HHS is moving to accelerate the use of Artificial Intelligence in clinical care while trying to define the guardrails for safe and effective adoption. The department opened a request for information to gather feedback from clinicians, patients, developers, health systems, and the broader public on how Artificial Intelligence is being used, where it is falling short, and what barriers are slowing adoption. The effort follows broader federal guidance directing agencies to improve public services with Artificial Intelligence while maintaining safeguards for civil rights, civil liberties, and privacy.
Inside the department, HHS has already been building its own Artificial Intelligence strategy and extending large language model tools to employees. In parallel, officials are trying to understand how Artificial Intelligence will affect healthcare delivery more broadly. The department sees promise in tools that reduce administrative burden, including ambient documentation, scheduling support, billing, and prior authorization workflows. HHS also pointed to patient-facing use cases, especially support for behavior change in chronic conditions, where providers want more sustained engagement than traditional care models can easily deliver. Additional areas of interest include maternal health, support for an aging population, and accessibility tools for people with disabilities.
Trust and privacy remain central to the department’s approach. HHS is emphasizing what it calls data liquidity, meaning the ability for patient data to move securely between providers and patients in ways that reduce duplication of care and improve coordination. Officials highlighted TEFCA, the Trusted Exchange Framework and Common Agreement, as a nationwide interoperability network designed to let different healthcare systems exchange data securely. The aim is to build trust into the network from the start so patients and providers can be confident that exchanged information is accurate, secure, and matched to the right individual.
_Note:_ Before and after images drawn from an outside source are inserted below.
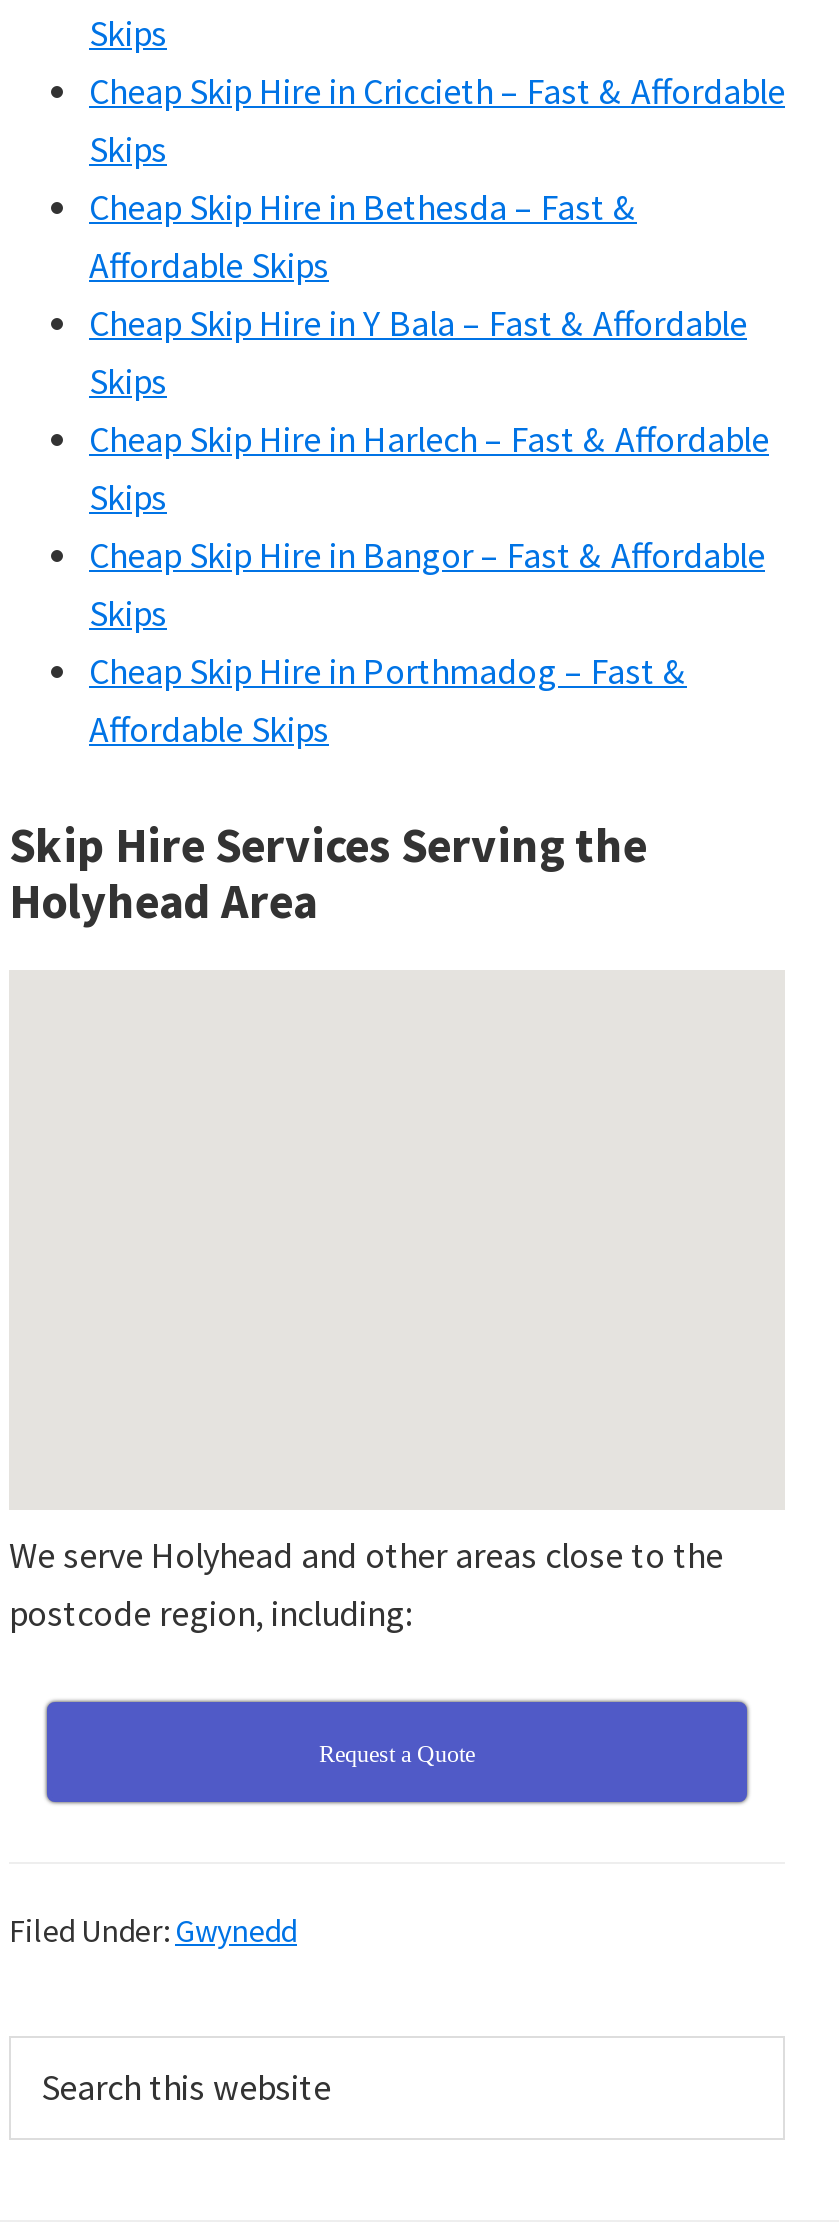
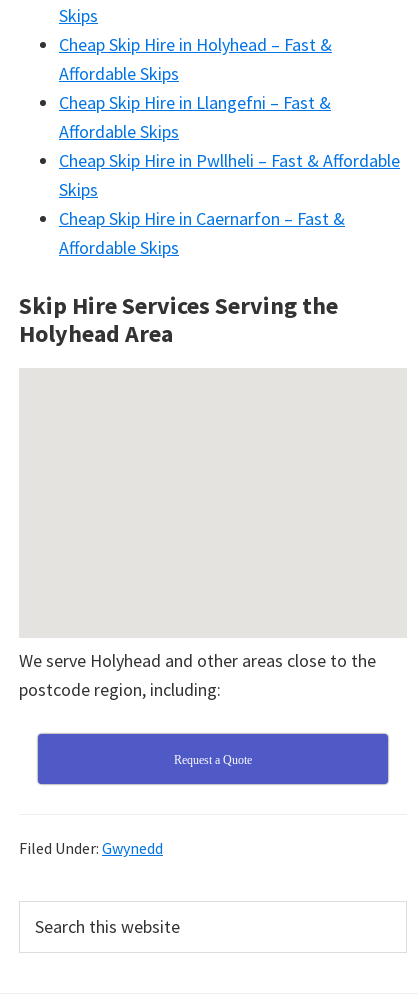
- Cheap Skip Hire in Criccieth – Fast & Affordable
- Skips
- Cheap Skip Hire in Bethesda – Fast &
+ Cheap Skip Hire in Holyhead – Fast &

- Cheap Skip Hire in Y Bala – Fast & Affordable
+ Cheap Skip Hire in Llangefni – Fast &
+ Affordable Skips
+ Cheap Skip Hire in Pwllheli – Fast & Affordable

- Cheap Skip Hire in Harlech – Fast & Affordable
- Skips
- Cheap Skip Hire in Bangor – Fast & Affordable
- Skips
- Cheap Skip Hire in Porthmadog – Fast &
+ Cheap Skip Hire in Caernarfon – Fast &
HHS expects the public comments to shape what comes next across the department and its agencies, including CMS, FDA, and CDC. Themes from the responses are expected to inform future policy actions tied to regulation, reimbursement, and research and development. The department signaled that stakeholders should expect broad change over the next years from feedback and as this technology advances. The central challenge is no longer whether Artificial Intelligence will influence clinical care, but how to guide its use so it improves patient outcomes, lowers burden, and preserves trust.